Big Rigs Must Have Front, Side Underride Guards If These New Bills Pass
Washington, D.C. – Two U.S. Senators and two U.S. House of Representatives members have once again introduced legislation which would require all tractor-trailers to install front and side underride guards.
Sens. Kirsten Gillibrand (D-NY) and Marco Rubio (R-FL) introduced the S.665 on Tuesday March 5. The description of the bill reads:
A bill to reduce the number of preventable deaths and injuries caused by underride crashes, to improve motor carrier and passenger motor vehicle safety, and for other purposes.
S.665 has been referred to the Committee on Commerce, Science, and Transportation for hearings and approval before it can move to a floor vote in the Senate.
Senator Gillibrand, who announced in January she is seeking the Democratic nomination for President of the United States, said in a released statement:
“Congress has the ability to make simple and common sense changes that would save lives on the road. Truck underride guards are one of the best and easiest solutions for protecting passengers and preventing them from being killed when a car collides with a truck.”
Senator Rubio said the issue was personal to him because of the age of his children. He commented:
“Hundreds of individuals across the nation are lost to underride collisions every year, with Florida, unfortunately, ranking among the top states for reported fatalities.
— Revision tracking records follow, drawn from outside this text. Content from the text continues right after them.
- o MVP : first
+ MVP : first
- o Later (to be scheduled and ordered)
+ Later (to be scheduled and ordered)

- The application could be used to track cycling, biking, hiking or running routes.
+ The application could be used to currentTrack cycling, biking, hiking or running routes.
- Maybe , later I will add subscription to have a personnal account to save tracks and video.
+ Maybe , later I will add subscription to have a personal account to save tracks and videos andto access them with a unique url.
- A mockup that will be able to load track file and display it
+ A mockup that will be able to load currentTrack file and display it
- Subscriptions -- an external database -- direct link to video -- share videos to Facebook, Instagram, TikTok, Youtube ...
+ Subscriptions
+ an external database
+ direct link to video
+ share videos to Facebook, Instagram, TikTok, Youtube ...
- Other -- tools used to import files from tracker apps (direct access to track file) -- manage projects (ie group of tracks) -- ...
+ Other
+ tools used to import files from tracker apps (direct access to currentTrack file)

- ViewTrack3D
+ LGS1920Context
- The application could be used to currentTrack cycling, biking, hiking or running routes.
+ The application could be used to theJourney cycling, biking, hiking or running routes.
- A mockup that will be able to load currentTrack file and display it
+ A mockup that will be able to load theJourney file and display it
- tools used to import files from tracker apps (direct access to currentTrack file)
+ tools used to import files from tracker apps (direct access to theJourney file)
This Congress, I am proud to join my Senate colleagues in reintroducing the Stop Underrides Act. As a parent with kids of driving age, I look forward to working in a bipartisan fashion to advance efforts to keep our roads safer.”
Joining this effort in the U.S. House are Reps. Steven Cohen (D-TN), and Mark DeSaulnier (D-CA). They introduced HR1511 and the bill has been referred to the House Committee on Transportation and Infrastructure for further debate and examination.
In a released statement Rep. Cohen said the following:
This is common sense legislation that will save lives. It’s the right kind of legislation that should be advocated in Congress more often.
Rep. DeSaulnier also commented, saying:
Each year, truck underride collisions—among the deadliest type of accidents on the road—claim the lives of at least 300 people. No parent, friend, or loved one should have to suffer such a loss when there are commonsense safety improvements that can be made.
The four U.S. legislators introduced similar legislation in December of 2017 called the “Stop Underrides Act of 2017.” Though the text of the newly introduced bills are not yet available, its expected to mirror the failed 2017 bills.
The previous iteration of the legislation proposed that front and side underride guards must be designed and tested to prevent a vehicle traveling 35 mph from sliding under the trailer. Additionally, the standard would apply to trailers, semis and single-unit trucks weighing more than 10,000 pounds.
Advocate of the legislation, the Insurance Institute for Highway Safety (IIHS), has stated it believes the data is clear and that front and side underride guards would save lives. According to IIHS, of the 1,475 people in passenger vehicles who died in collisions involving tractor-trailers in 2016, 295 were in a vehicle that hit the side of a semi, and 238 died when their vehicle struck the rear.
IIHS also reports front collisions caused 915 passenger deaths, and 27 people died when their vehicles hit an unknown part of the truck. With accidents involving tractor-trailers on the rise many safety advocates are demanding Congress to act to lessen the deadly nature of big rig crashes.
Opponents argue the mandate would likely increase, not decrease, the number of accidents and worsen the safety outcomes of those accidents. Plus, opponents contend the cost associated with purchasing and installing front and side underride guards would be unreasonable for small business truckers.
The Owner Operator Independent Drivers Association (OOIDA) estimates that the cost of compliance will be approximately $1,560 per trailer. President of OOIDA, Todd Spencer, wrote to lawmakers in January 2018 arguing,
The mandates you’re promoting may actually increase the number of crashes on American highways, while simultaneously worsening their severity. Your legislation also creates serious economic hardships and operational challenges for small trucking businesses, which comprise 96 percent of U.S. motor carriers.
OOIDA’s letter claimed underride guards could add another 1,000 pounds to a tractor-trailer, which would severely reduce capacity. Further, it argued more trucks will be needed on the road and/or an increase in weight limits.
Either way, OOIDA says such a mandate would put motorists in more danger than before.
The debate on this issue is going to heat up again soon and Transportation Nation Network will be here to bring you the latest developments.